This document is a primer on industrial biotechnology.
A dozen years after the first approval of a biotech medicine, the first biotechnology-enhanced crop entered the marketplace. Now, as scientists utilize life science technologies to improve manufacturing processes, chemical synthesis and production, a third wave of biotechnology is blossoming, industrial and environmental biotechnology.
The same genomic and proteomic technologies used to discover new drugs and therapeutics are also changing the way consumer products are being made. These technologies can create new enzyme "biocatalysts," which are used in the production of raw materials, intermediates and consumer products.

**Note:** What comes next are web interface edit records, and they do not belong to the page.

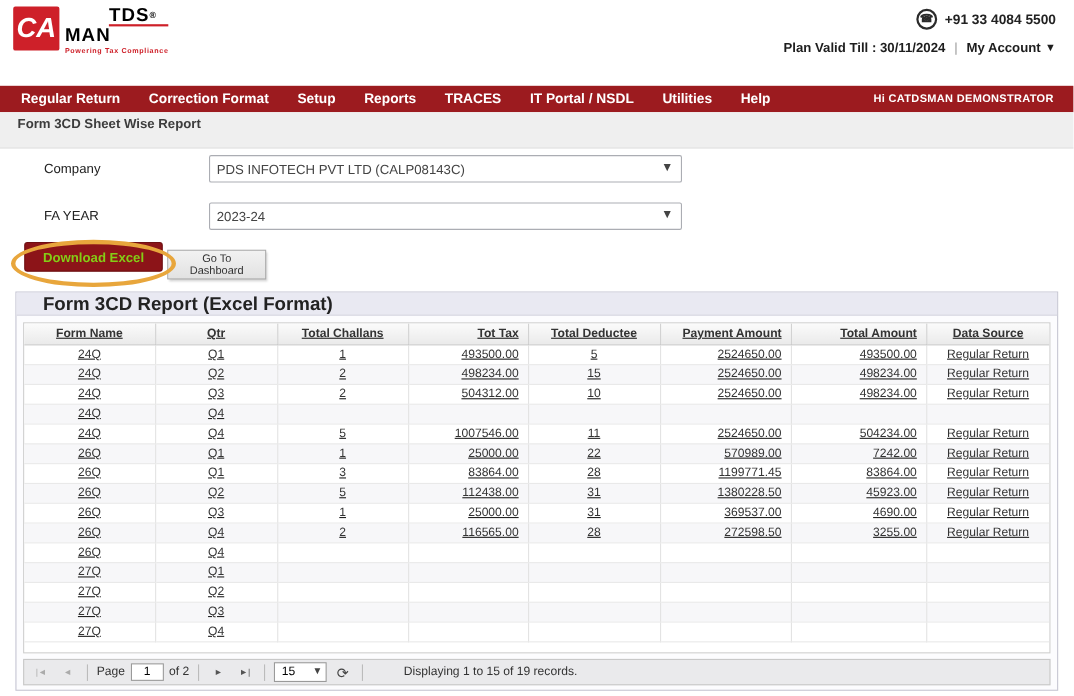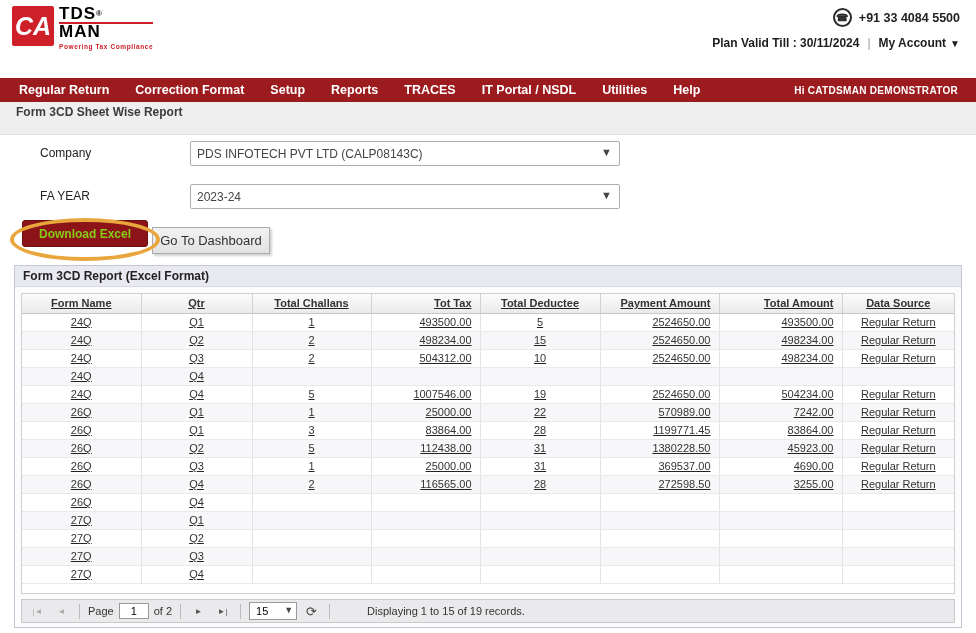--- a/index.html
+++ b/index.html
@@ -20,7 +20,7 @@
   }
   .logo-stack { display:flex; flex-direction:column; justify-content:flex-start; }
   .logo-line { font-weight:bold; font-size:17px; line-height:16px; color:#000; letter-spacing:1px; }
-  .logo-line.tds { border-bottom:2px solid var(--logored,#CE2029); }
+  .logo-line.tds { border-bottom:2px solid var(--logored,#CE2029);margin-left:40px; }
   .logo-reg { font-size:8px; font-weight:bold; vertical-align:top; color:#000; }
   .logo-tag { font-size:6.5px; font-weight:bold; color:var(--logored,#CE2029); letter-spacing:0.6px; margin-top:3px; white-space:nowrap; }
 

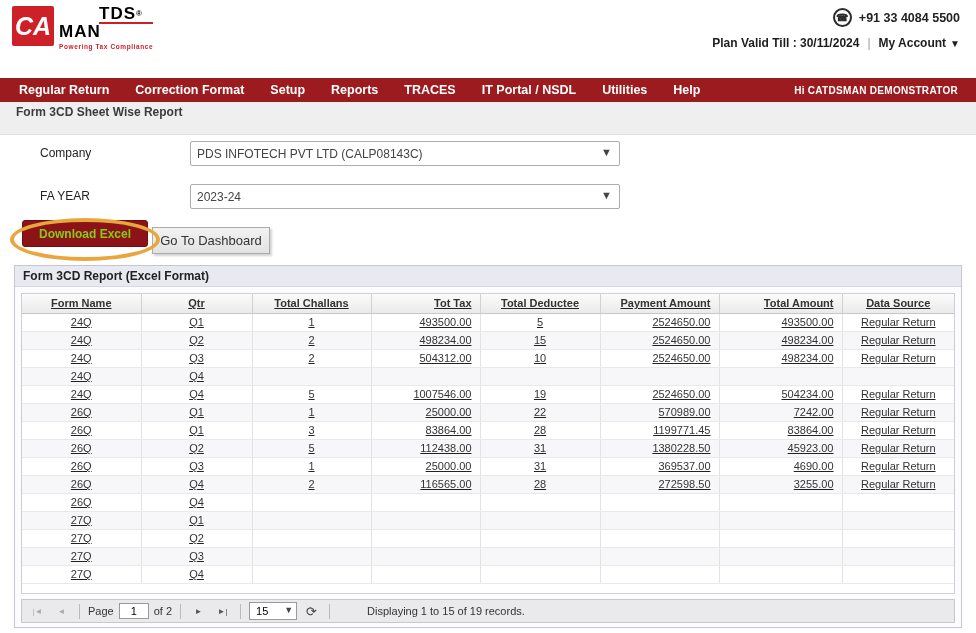--- a/index.html
+++ b/index.html
@@ -58,8 +58,8 @@
     font-family:"Liberation Sans", sans-serif;
   }
   .tab-dashboard {
-    position:absolute; left:152px; top:227px; width:118px; height:27px;
-    background:linear-gradient(#F2F2F2,#E2E2E2); color:#333; font-size:13px;
+    position:absolute; left:152px; top:227px; width:90px; height:27px;
+    background:linear-gradient(#F2F2F2,#E2E2E2); color:#333; font-size:10px;
     border:1px solid #ABABAB; cursor:pointer; box-shadow:2px 2px 2px rgba(0,0,0,0.18);
     font-family:"Liberation Sans", sans-serif;
   }

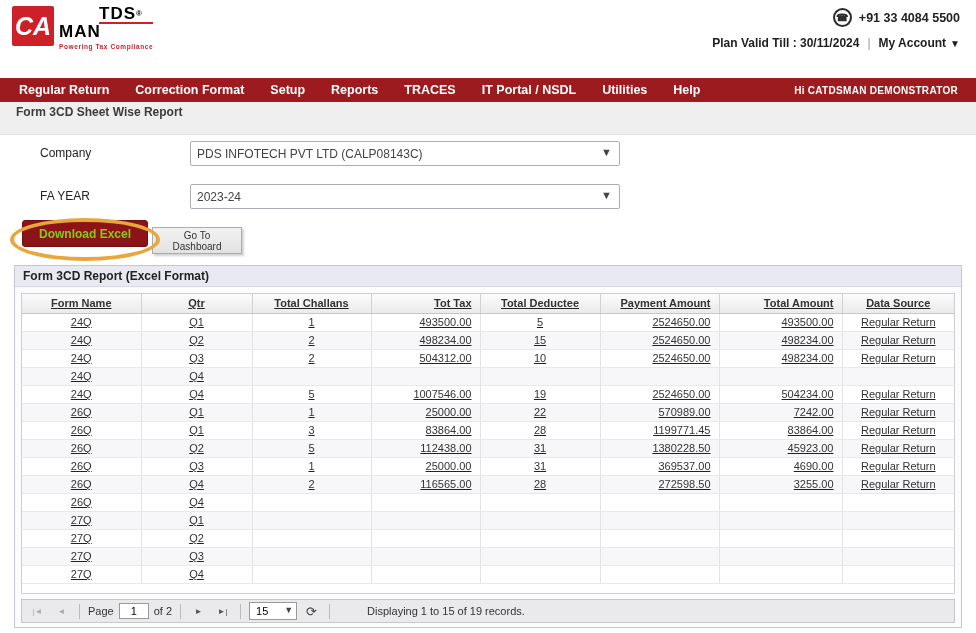--- a/index.html
+++ b/index.html
@@ -71,7 +71,7 @@
 
   
   .panel { position:absolute; left:14px; top:265px; width:948px; height:363px; border:1px solid #C6C6D2; background:#FCFCFE; }
-  .panel-header { height:21px; background:#E9E9F2; border-bottom:1px solid #D8D8E2; font-size:12px; font-weight:bold; color:#222; line-height:21px; padding-left:8px; }
+  .panel-header { height:21px; background:#E9E9F2; border-bottom:1px solid #D8D8E2; font-size:17px; font-weight:bold; color:#222; line-height:21px; padding-left:24px; }
 
   .grid-wrap { position:absolute; left:6px; right:6px; top:27px; bottom:33px; border:1px solid #CFCFCF; background:#fff; overflow:hidden;text-decoration:underline; }
   table.grid { width:100%; border-collapse:collapse; table-layout:fixed; font-size:11px; color:#333; }

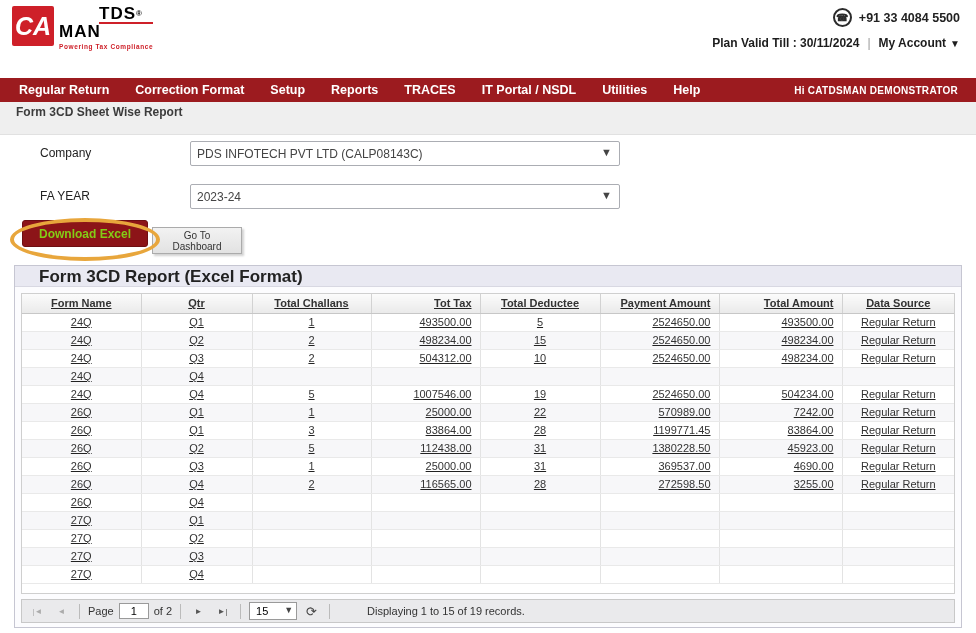--- a/index.html
+++ b/index.html
@@ -240,7 +240,7 @@
             <td class="al-c">Q4</td>
             <td class="al-c">5</td>
             <td class="al-r">1007546.00</td>
-            <td class="al-c">19</td>
+            <td class="al-c">11</td>
             <td class="al-r">2524650.00</td>
             <td class="al-r">504234.00</td>
             <td class="al-c">Regular Return</td>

Through recombinant DNA technology, scientists can use microorganisms in new and exciting ways to manufacture polymers, vitamins, enzymes, or transportation fuel. By harnessing the natural power of enzymes or whole cell systems, and using sugars as feedstock for product manufacture, industrial biotech companies can work with nature to help us move from a petroleum-based economy to a "bio-based economy."
Industrial biotechnology companies have discovered novel microbes in diverse locations including the deep ocean trenches, the hot springs of Yellowstone Park, and even in Antarctica. By genetically modifying these microbes, companies can use them to create specialized enzymes that are in turn harnessed to make new products and cleaner manufacturing processes.

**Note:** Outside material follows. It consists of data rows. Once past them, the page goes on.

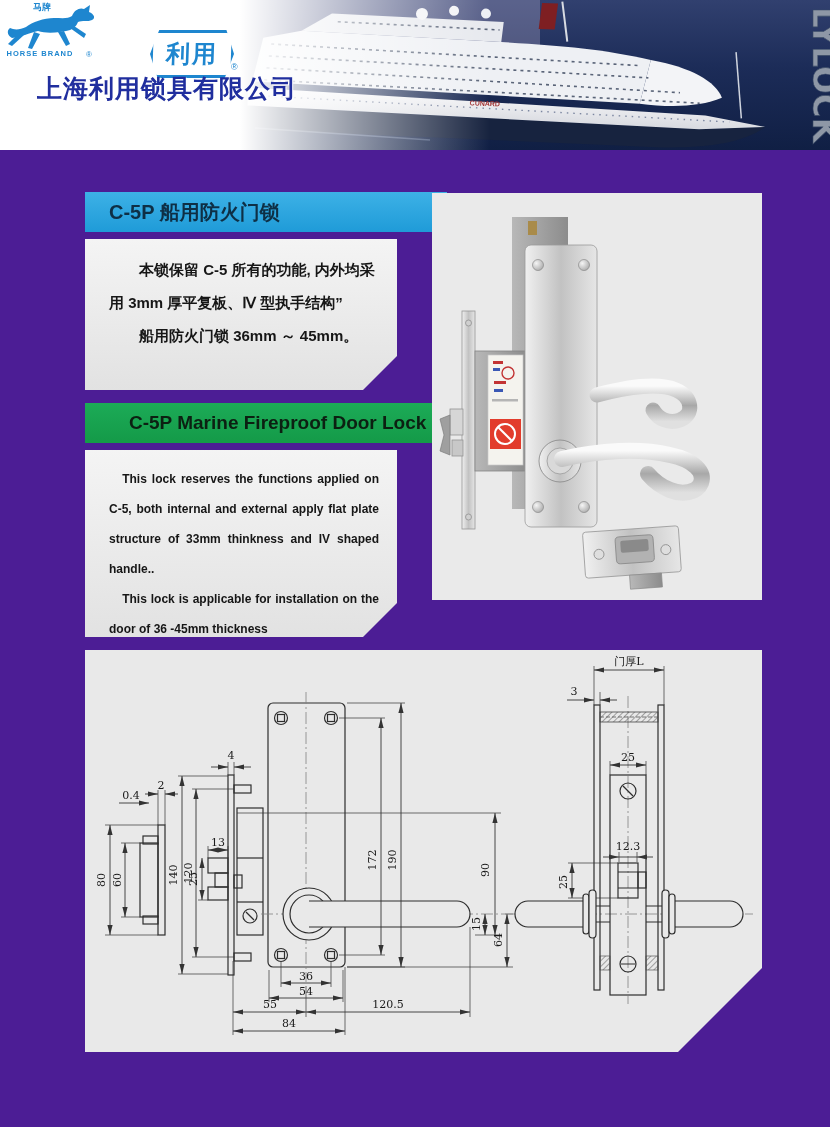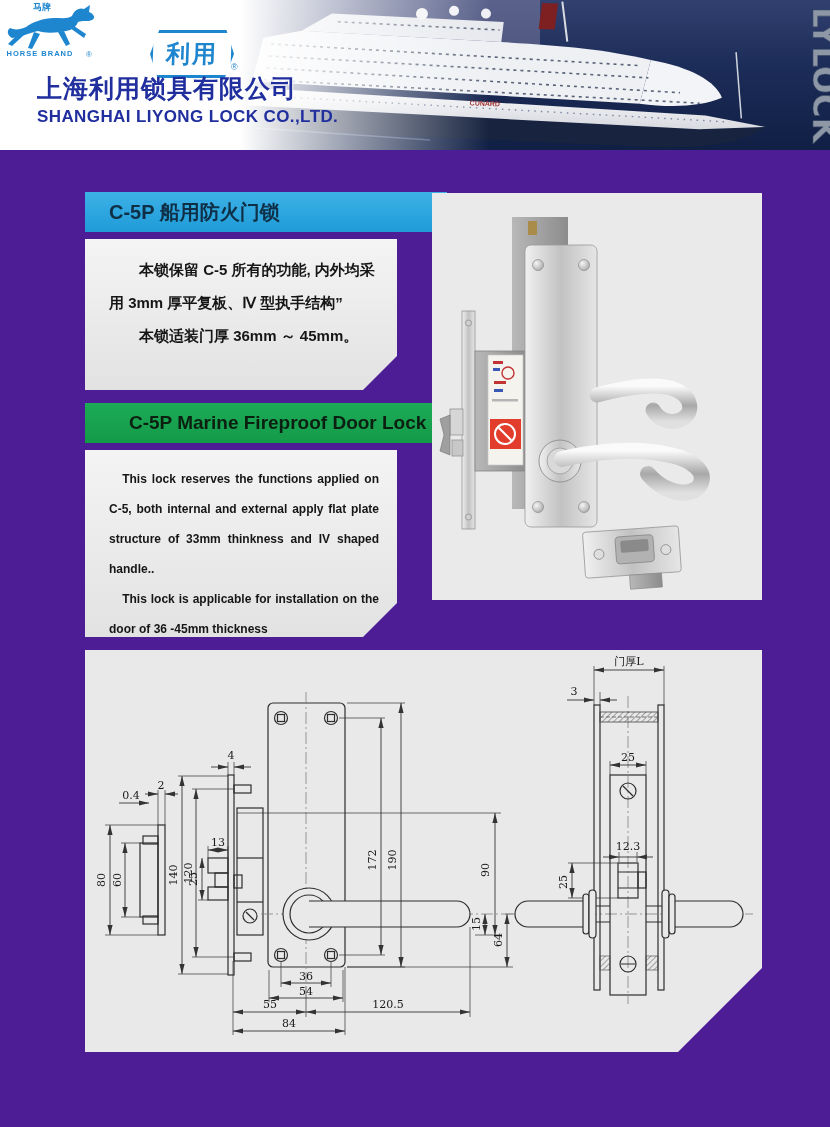--- a/index.html
+++ b/index.html
@@ -125,7 +125,6 @@
       </div>
       <div class="badge-reg">®</div>
       <h1 class="company-cn">上海利用锁具有限公司</h1>
-      <h2 class="company-en">SHANGHAI LIYONG LOCK CO.,LTD.</h2>
     </div>
   </div>
 

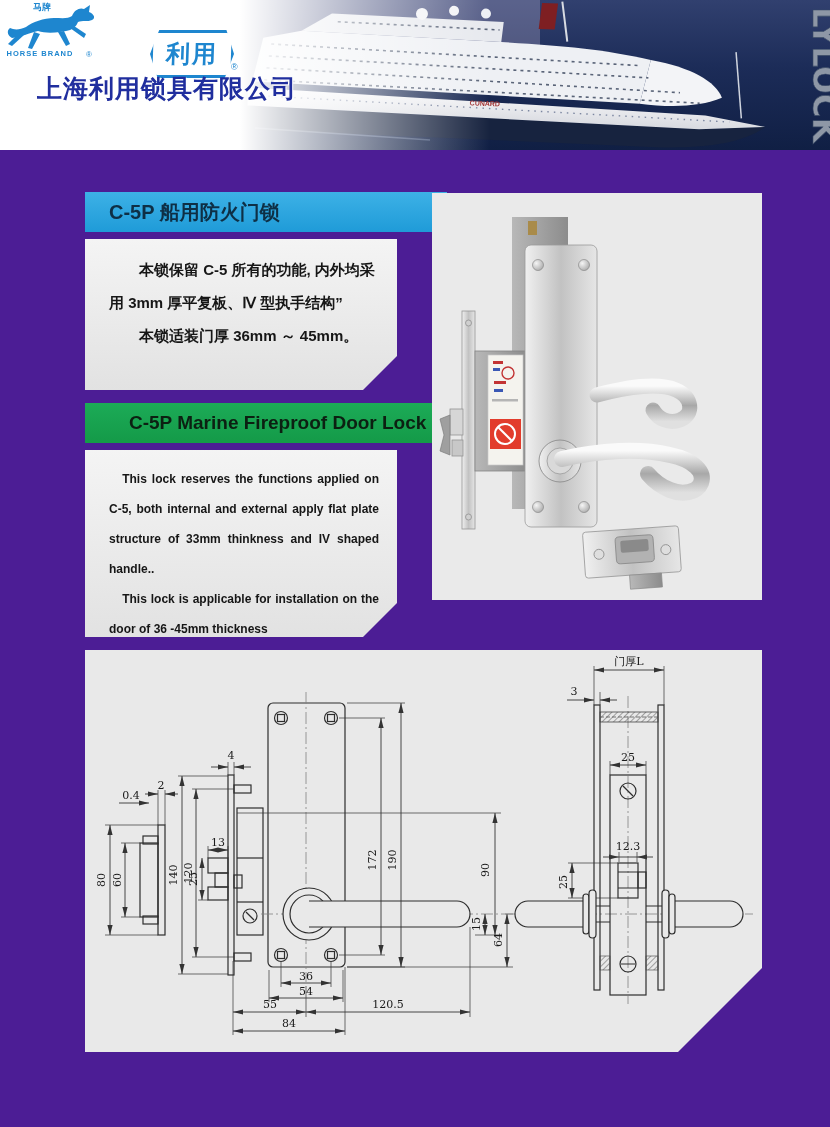--- a/index.html
+++ b/index.html
@@ -133,7 +133,7 @@
   </div>
   <div class="textblock tb-cn">
     <p>本锁保留 C-5 所有的功能, 内外均采用 3mm 厚平复板、Ⅳ 型执手结构”</p>
-    <p>本锁适装门厚 36mm ～ 45mm。</p>
+    <p>船用防火门锁 36mm ～ 45mm。</p>
   </div>
 
   <div class="banner banner-en">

Industrial biotechnology innovations are now successfully competing with traditional manufacturing processes. Companies that adopt industrial biotechnology processes find they cut costs, reduce pollution and increase profitability. The Organization for Economic Cooperation and Development (OECD) recently released a report detailing 21 such case studies. This report shows that industrial biotech is a key technology for achieving industrial sustainability, but companies primarily adopt the technology to cut production costs. A 2010 World Economic Forum report estimated that the market for biofuels, biobased bulk chemicals and plastics, and bioprocessing enzymes would approach $95 billion by 2020.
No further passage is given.